Recent studies have shown that the failure rate for the test is affected by the mother’s weigh as it affects the amount of fetal DNA available. Success rates are over 99%.

What about twins?
If the test shows LOW RISK then neither twin is likely to have Trisomy 21, 18 or 13. If the test shows HIGH RISK then ONE or BOTH babies may have the condition and amniocentesis would be advised to check each baby.

How accurate is the test?
Clinical studies have shown exceptional accuracy for detecting fetal trisomy. If you have had a blood transfusion within the last 12 months, stem cell therapy, immunotherapy or an organ transplant , this may invalidate the test results.

A HIGH RISK result is indicative of a high risk for a trisomy. The test identifies more than 99% of fetuses with trisomy 21, 18 and 13 ie it misses 1 in 100 affected babies. After the test, the number of women required to have a CVS or an amniocentesis is less than 1%. It is important to note that if the test results show there is a HIGH risk that the fetus has trisomy 21, 18 or 13 it does not mean that the fetus definitely has one of these defects as there is a 1:2000 chance the baby may not have the condition. For this reason, in the event of a high risk (or positive) result, follow-up testing by an invasive procedure is recommended.

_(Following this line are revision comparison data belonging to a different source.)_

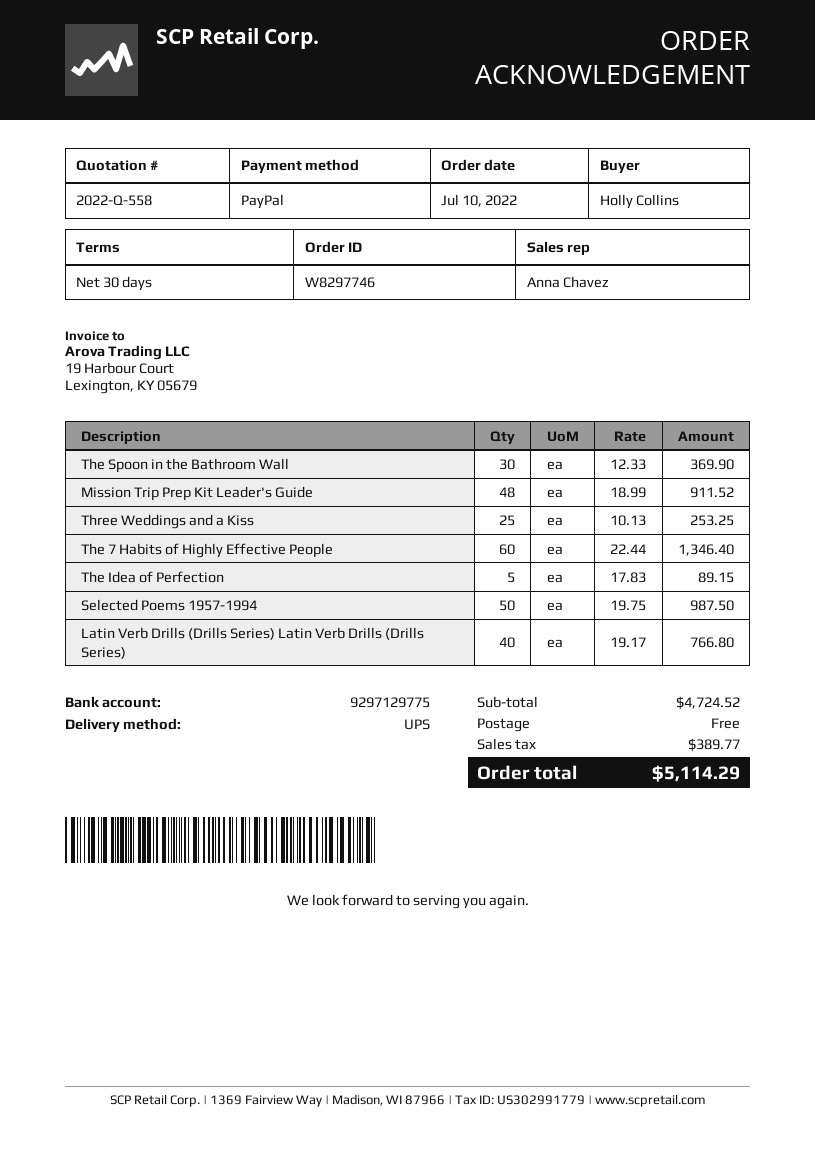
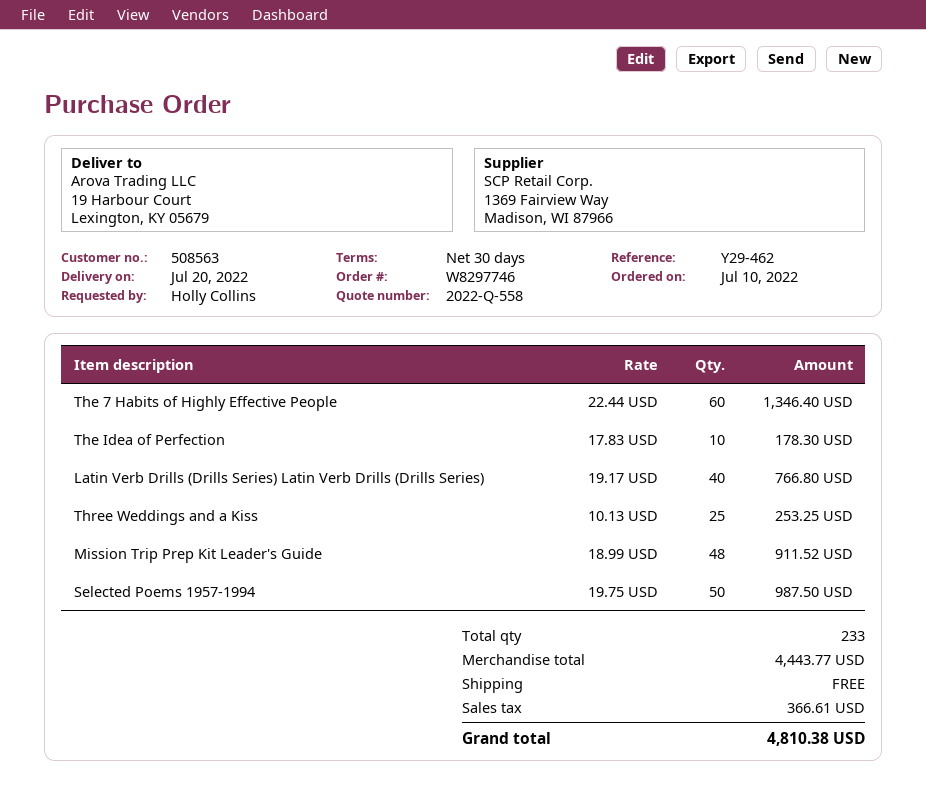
The Spoon in the Bathroom Wall: 30 x 12.33 = 369.90 -> none
The Idea of Perfection: 5 x 17.83 = 89.15 -> 10 x 17.83 = 178.30
subtotal: 4724.52 -> 4443.77
tax: 389.77 -> 366.61
total: 5114.29 -> 4810.38

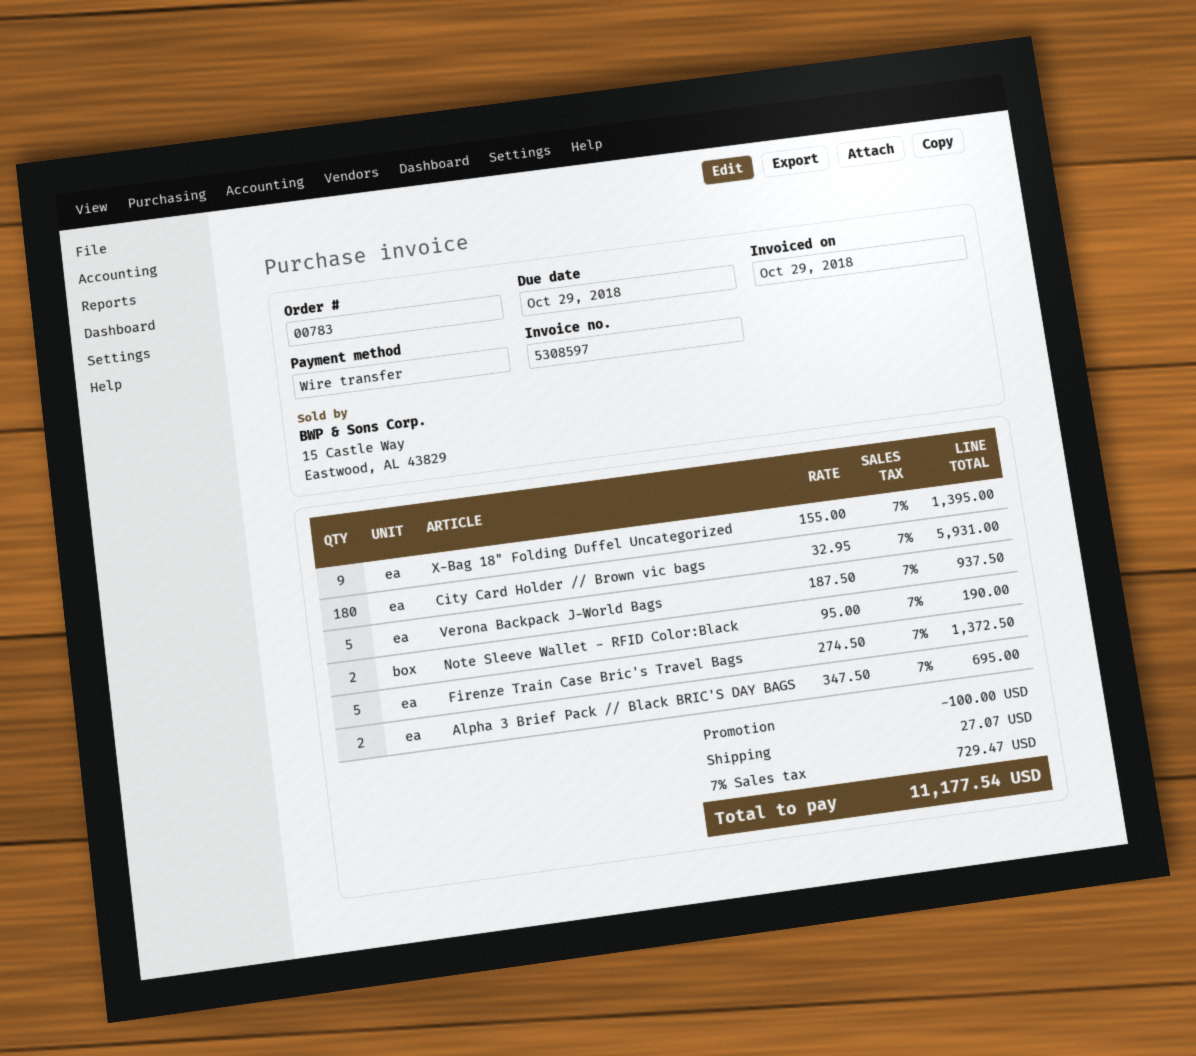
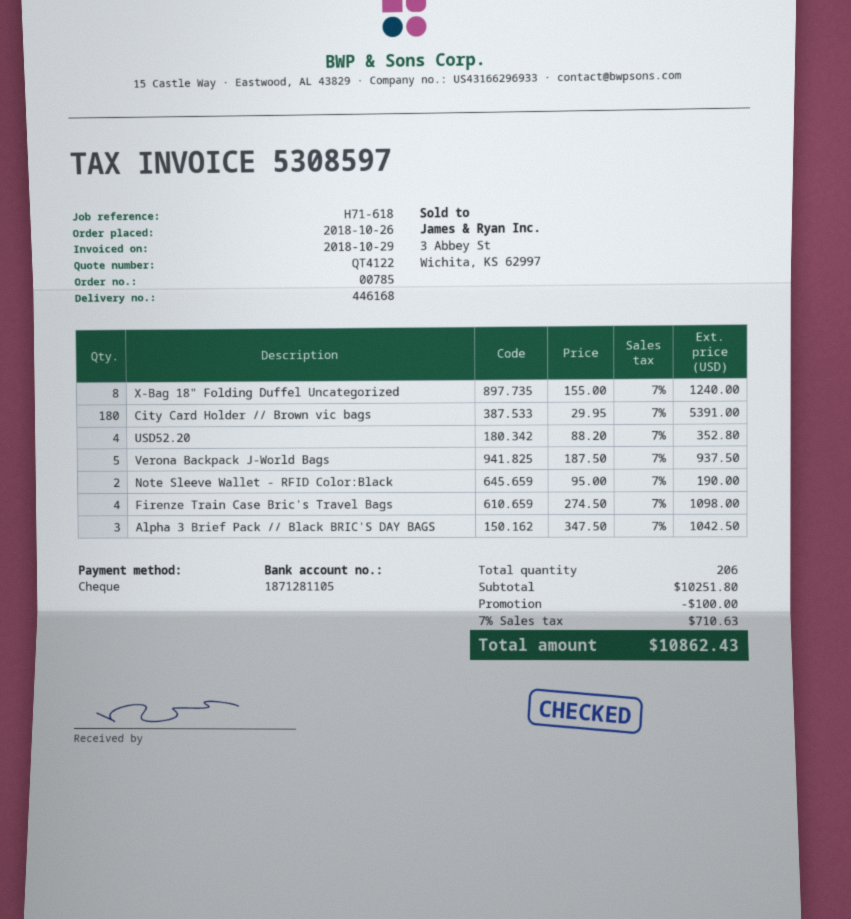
order number: 00783 -> 00785
payment method: bank transfer -> cheque
X-Bag 18" Folding Duffel Uncategorized: 9 x 155.00 = 1395.00 -> 8 x 155.00 = 1240.00
City Card Holder // Brown vic bags: 180 x 32.95 = 5931.00 -> 180 x 29.95 = 5391.00
Firenze Train Case Bric's Travel Bags: 5 x 274.50 = 1372.50 -> 4 x 274.50 = 1098.00
Alpha 3 Brief Pack // Black BRIC'S DAY BAGS: 2 x 347.50 = 695.00 -> 3 x 347.50 = 1042.50
USD52.20: none -> 4 x 88.20 = 352.80
shipping: 27.07 -> none
tax: 7% = 729.47 -> 7% = 710.63
total: 11177.54 -> 10862.43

In the same way if the test results show that there is a LOW RISK that the fetus has trisomy 21, 18 or 13 it is unlikely that the fetus has one of these defects. However there is a very small risk that not all trisomy fetuses will be detected.
All results should be interpreted by a clinician in the context of clinical and familial data: patients should continue with their usual scan appointments following testing.

How long will it take to get results?
The standard NIFTY test is typically reported within 10 working days. Occasionally (2.8% of tests which are done) if there is not enough fetal DNA in the original blood sample then a repeat blood test may be required within a week of the original test at no extra cost.

Are there any risks to the pregnancy from the NIFTY Test?
No. The testing is non-invasive: it involves taking a blood sample from the mother. The pregnancy is not put at risk of miscarriage, or from other adverse outcomes that are associated with invasive testing procedures such as CVS or amniocentesis.